Today Johnny wants to increase his contribution. His plan assumes writing n blogs. One blog covers one topic, but one topic can be covered by many blogs. Moreover, some blogs have references to each other. Each pair of blogs that are connected by a reference has to cover different topics because otherwise, the readers can notice that they are split just for more contribution. Set of blogs and bidirectional references between some pairs of them is called blogs network.
There are n different topics, numbered from 1 to n sorted by Johnny's knowledge. The structure of the blogs network is already prepared. Now Johnny has to write the blogs in some order. He is lazy, so each time before writing a blog, he looks at it's already written neighbors (the blogs referenced to current one) and chooses the topic with the smallest number which is not covered by neighbors. It's easy to see that this strategy will always allow him to choose a topic because there are at most n - 1 neighbors.
For example, if already written neighbors of the current blog have topics number 1, 3, 1, 5, and 2, Johnny will choose the topic number 4 for the current blog, because topics number 1, 2 and 3 are already covered by neighbors and topic number 4 isn't covered.
As a good friend, you have done some research and predicted the best topic for each blog. Can you tell Johnny, in which order he has to write the blogs, so that his strategy produces the topic assignment chosen by you?
Input
The first line contains two integers n (1 ≤ n ≤ 5 ⋅ 10^5) and m (0 ≤ m ≤ 5 ⋅ 10^5) — the number of blogs and references, respectively.
Each of the following m lines contains two integers a and b (a ≠ b; 1 ≤ a, b ≤ n), which mean that there is a reference between blogs a and b. It's guaranteed that the graph doesn't contain multiple edges.
The last line contains n integers t_1, t_2, …, t_n, i-th of them denotes desired topic number of the i-th blog (1 ≤ t_i ≤ n).
Output
If the solution does not exist, then write -1. Otherwise, output n distinct integers p_1, p_2, …, p_n (1 ≤ p_i ≤ n), which describe the numbers of blogs in order which Johnny should write them.

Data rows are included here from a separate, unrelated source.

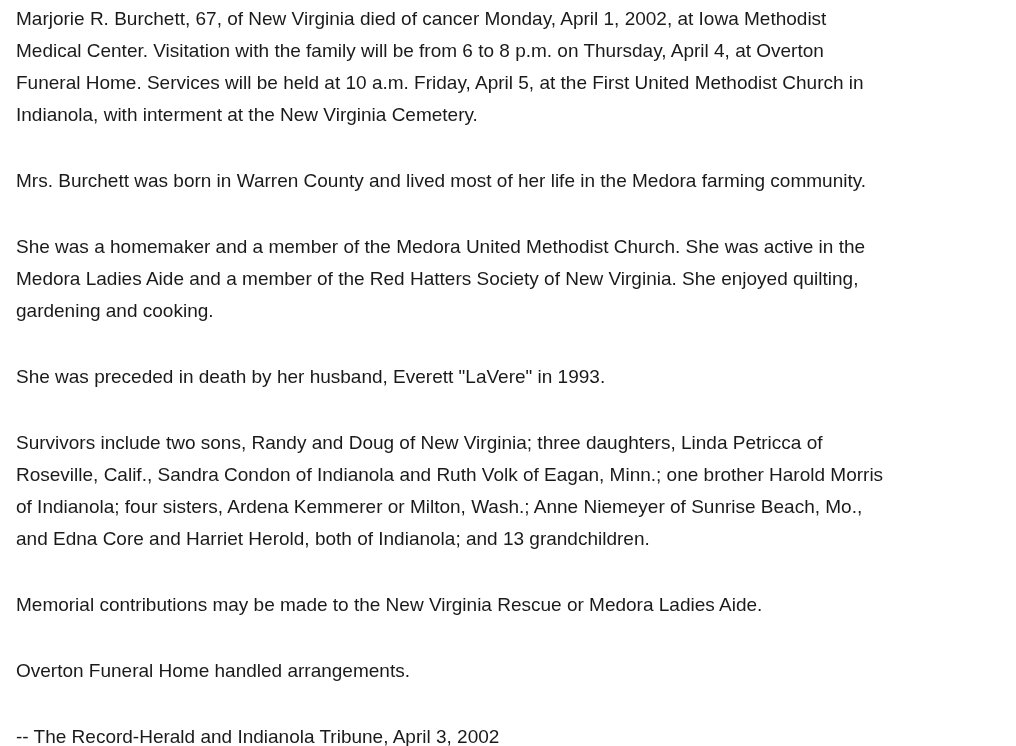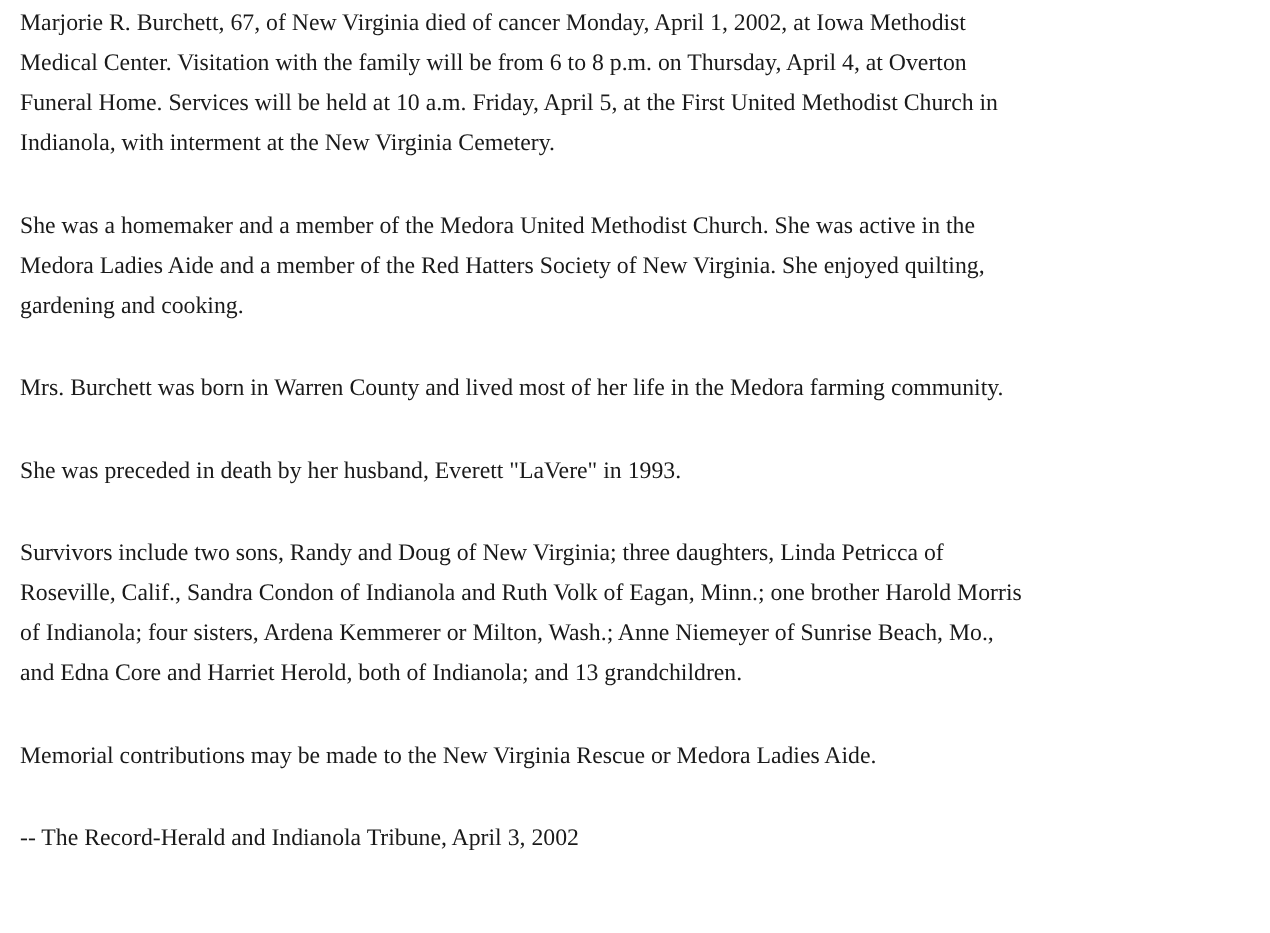--- a/index.html
+++ b/index.html
@@ -7,45 +7,46 @@
     padding: 0;
     background: #ffffff;
   }
   .doc-page {
     box-sizing: border-box;
     width: 1016px;
     height: 746px;
     padding: 3px 0 0 16px;
     overflow: hidden;
     background: #ffffff;
-    font-family: Liberation Serif, serif;
+    font-family: Liberation Sans, sans-serif;
     font-size: 19px;
     line-height: 32px;
     color: #1a1a1a;
   }
   .para {
     margin: 0 0 34px 0;
     white-space: pre; 
   }
   .para:last-child {
     margin-bottom: 0;
   }
 </style>
 </head>
 <body>
 
 <main class="doc-page">
   <div class="para">Marjorie R. Burchett, 67, of New Virginia died of cancer Monday, April 1, 2002, at Iowa Methodist
 Medical Center. Visitation with the family will be from 6 to 8 p.m. on Thursday, April 4, at Overton
 Funeral Home. Services will be held at 10 a.m. Friday, April 5, at the First United Methodist Church in
 Indianola, with interment at the New Virginia Cemetery.</div>
+  <div class="para">Mrs. Burchett was born in Warren County and lived most of her life in the Medora farming community.</div>
   <div class="para">She was a homemaker and a member of the Medora United Methodist Church. She was active in the
 Medora Ladies Aide and a member of the Red Hatters Society of New Virginia. She enjoyed quilting,
 gardening and cooking.</div>
-  <div class="para">Mrs. Burchett was born in Warren County and lived most of her life in the Medora farming community.</div>
   <div class="para">She was preceded in death by her husband, Everett "LaVere" in 1993.</div>
   <div class="para">Survivors include two sons, Randy and Doug of New Virginia; three daughters, Linda Petricca of
 Roseville, Calif., Sandra Condon of Indianola and Ruth Volk of Eagan, Minn.; one brother Harold Morris
 of Indianola; four sisters, Ardena Kemmerer or Milton, Wash.; Anne Niemeyer of Sunrise Beach, Mo.,
 and Edna Core and Harriet Herold, both of Indianola; and 13 grandchildren.</div>
   <div class="para">Memorial contributions may be made to the New Virginia Rescue or Medora Ladies Aide.</div>
+  <div class="para">Overton Funeral Home handled arrangements.</div>
   <div class="para">-- The Record-Herald and Indianola Tribune, April 3, 2002</div>
 </main>
 
 </body></html>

If there are multiple answers, print any.
Examples
Input
3 3
1 2
2 3
3 1
2 1 3
Output
2 1 3
Input
3 3
1 2
2 3
3 1
1 1 1
Output
-1
Input
5 3
1 2
2 3
4 5
2 1 2 2 1
Output
2 5 1 3 4
Note
In the first example, Johnny starts with writing blog number 2, there are no already written neighbors yet, so it receives the first topic. Later he writes blog number 1, it has reference to the already written second blog, so it receives the second topic. In the end, he writes blog number 3, it has references to blogs number 1 and 2 so it receives the third topic.
Second example: There does not exist any permutation fulfilling given conditions.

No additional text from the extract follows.